Talk Business reports on the election of Sen. Jim Hendren to lead the 22-member Republican caucus in the Senate.
Caucus discipline hasn’t been much of a problem for Republicans in the Senate. Hendren’s election is noteworthy because he’s been a resolute opponent of the private option expansion of Medicaid. At least he can read the news, which showed yesterday an enormous jump in Arkansans with insurance thanks to the Affordable Care Act’s Medicaid expansion and health exchange subsidies.
Hendren said the news did not change his opinion that the program is financially unsustainable. However, he said opponents must consider the large number of Arkansans who now have health insurance because of it.
“We have this program, and I’m one who believes you’ve got to be fair with people,” he said. “So anything that’s done, we have to take into account the fact that we’ve got a lot of people in Arkansas who are playing by the rules and who are working hard, and to just yank that away from them without any consideration is not something that I think is the right thing to do.

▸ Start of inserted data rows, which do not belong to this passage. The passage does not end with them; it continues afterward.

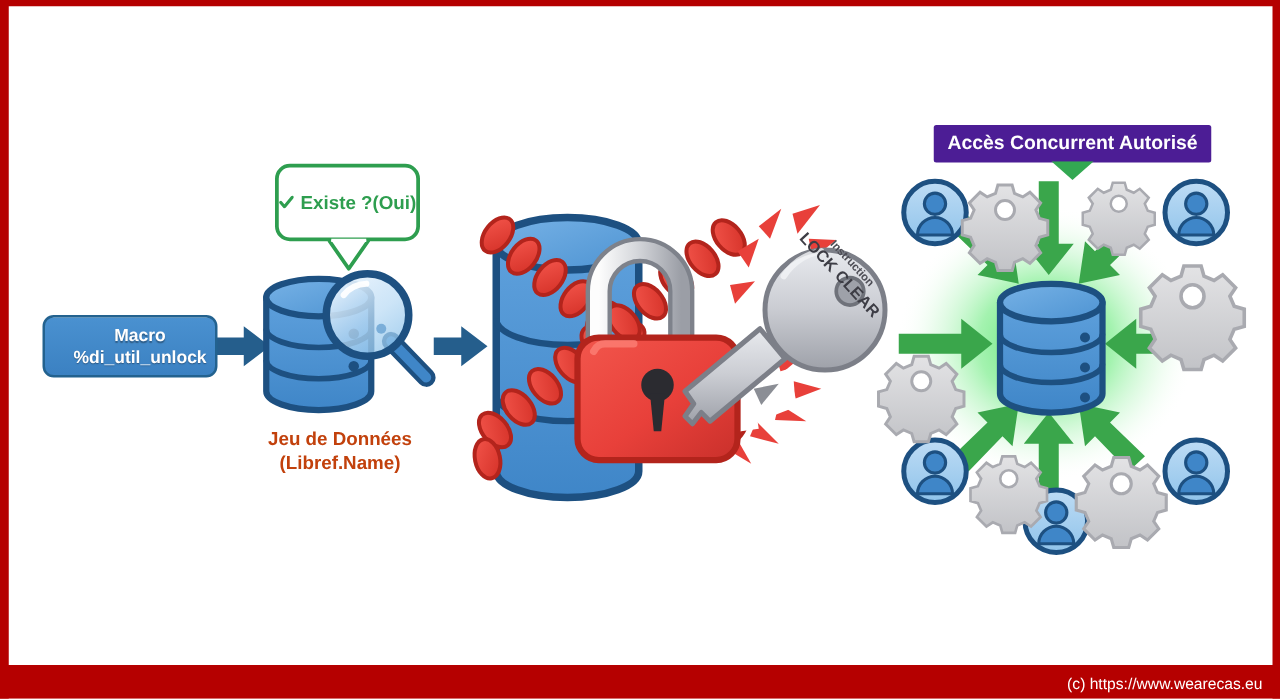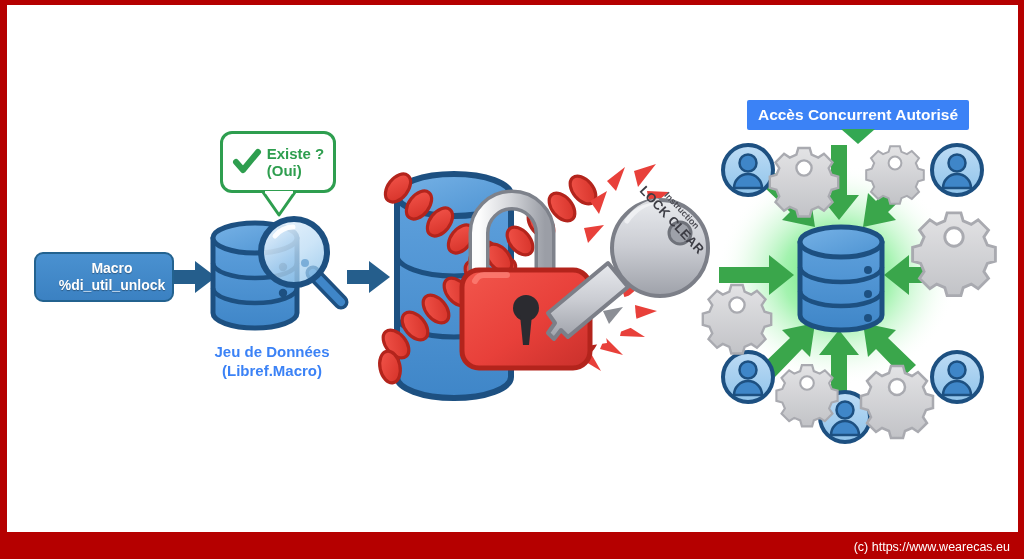"Accès Concurrent Autorisé" .banner { background: #3b82f6 -> #4c1d95 }
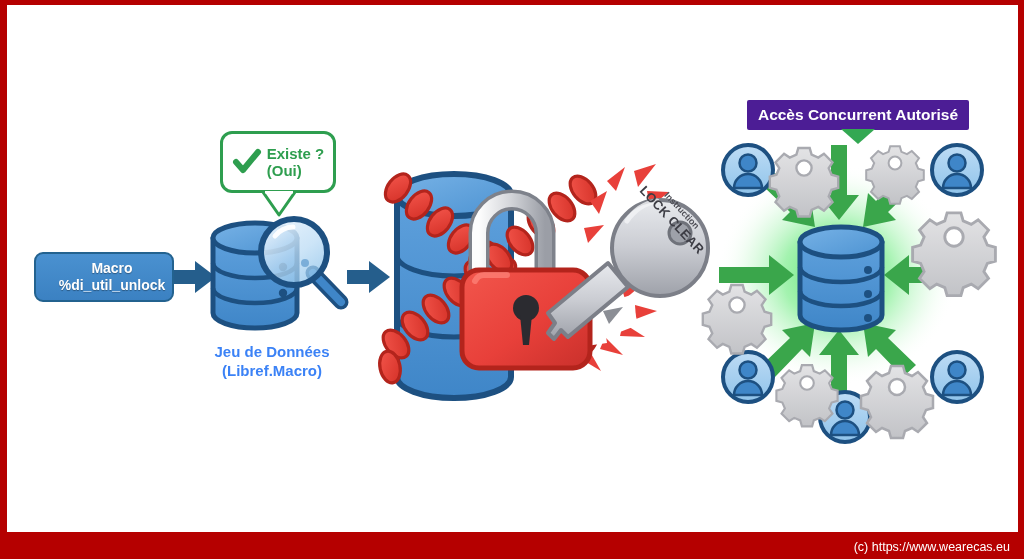"Existe ?" .callout .ctext { flex-direction: column -> row }
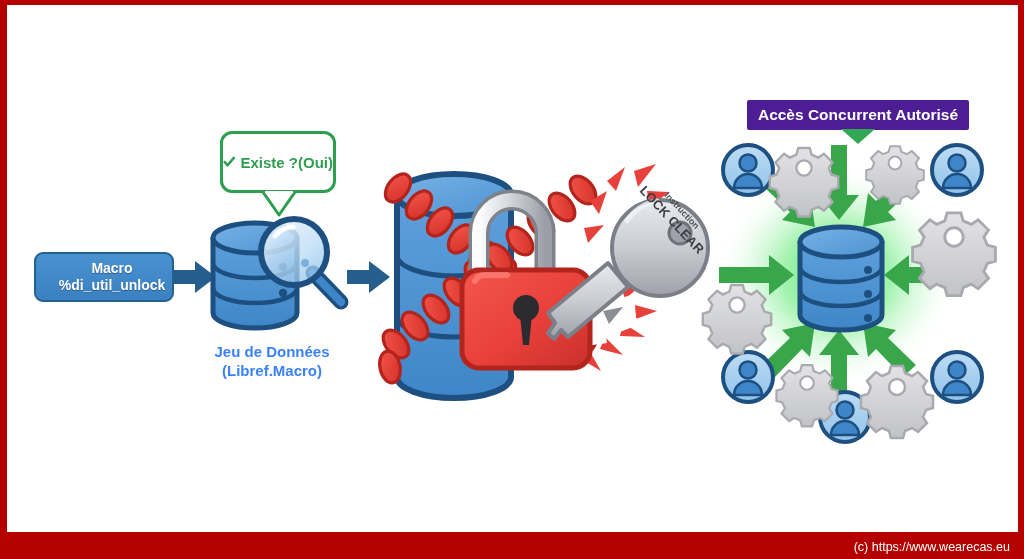"Jeu de Données" .db-label { color: #3b82f6 -> #c2410c }
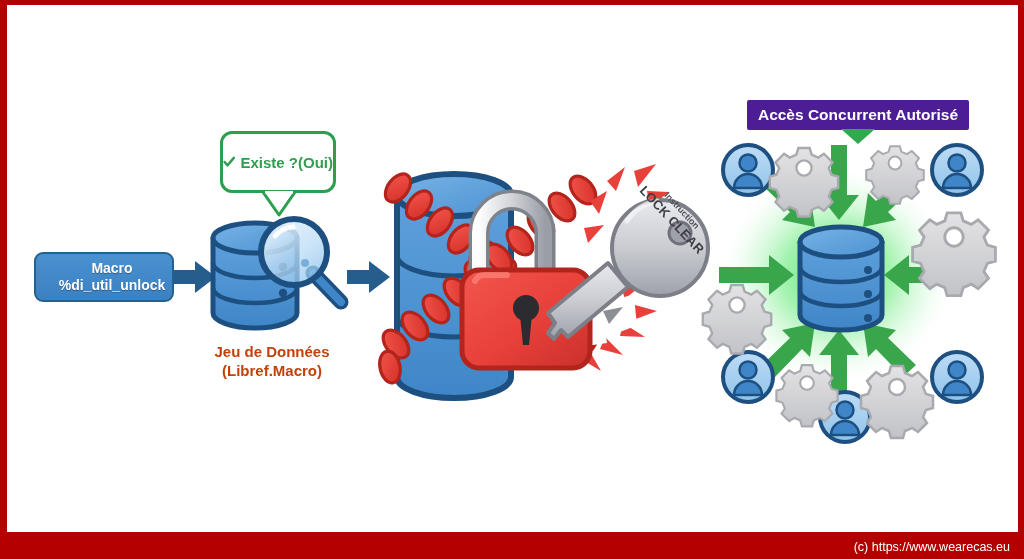"(Libref.Macro)" div { text: Libref.Macro -> Libref.Name }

So we’re going to have to look at how we can find some middle ground, or find some sort of process that gets us to a program that’s more sustainable.”
Senate Republicans will try to craft a compromise or at least just take a vote and get past it, Hendren said. He said his goal will be to “not let that define us as a caucus.”
“We’re not going to let those differences and those different groups that we come from prevent us from being effective as a caucus,” he said. “We’re just not going to let that happen.”
This will require some over-my-dead-body Republicans to reverse campaign pledges. But who, besides the Tea Party, will remember that? That’s not a problem, right, Rep. Burris.
Seriously, Obamacare is working and could work even better if intransigent Republicans in Congress would do the small tweaks necessary to clear up a few points. Medical spending has stopped its runaway inflationary spiral. Some 200,000 Arkansans now have coverage who did not. Charity care at medical institutions has dropped. Pre-existing conditions don’t bar coverage. Families are held together by insurance. Preventive care is being encouraged. Arkansas has placed further incentives to produce economy (while also guaranteeing a profit windfall for the private insurance industry). What’s not to like? Except, of course, the dark-hued Kenyan Muslim who passed the historic achievement.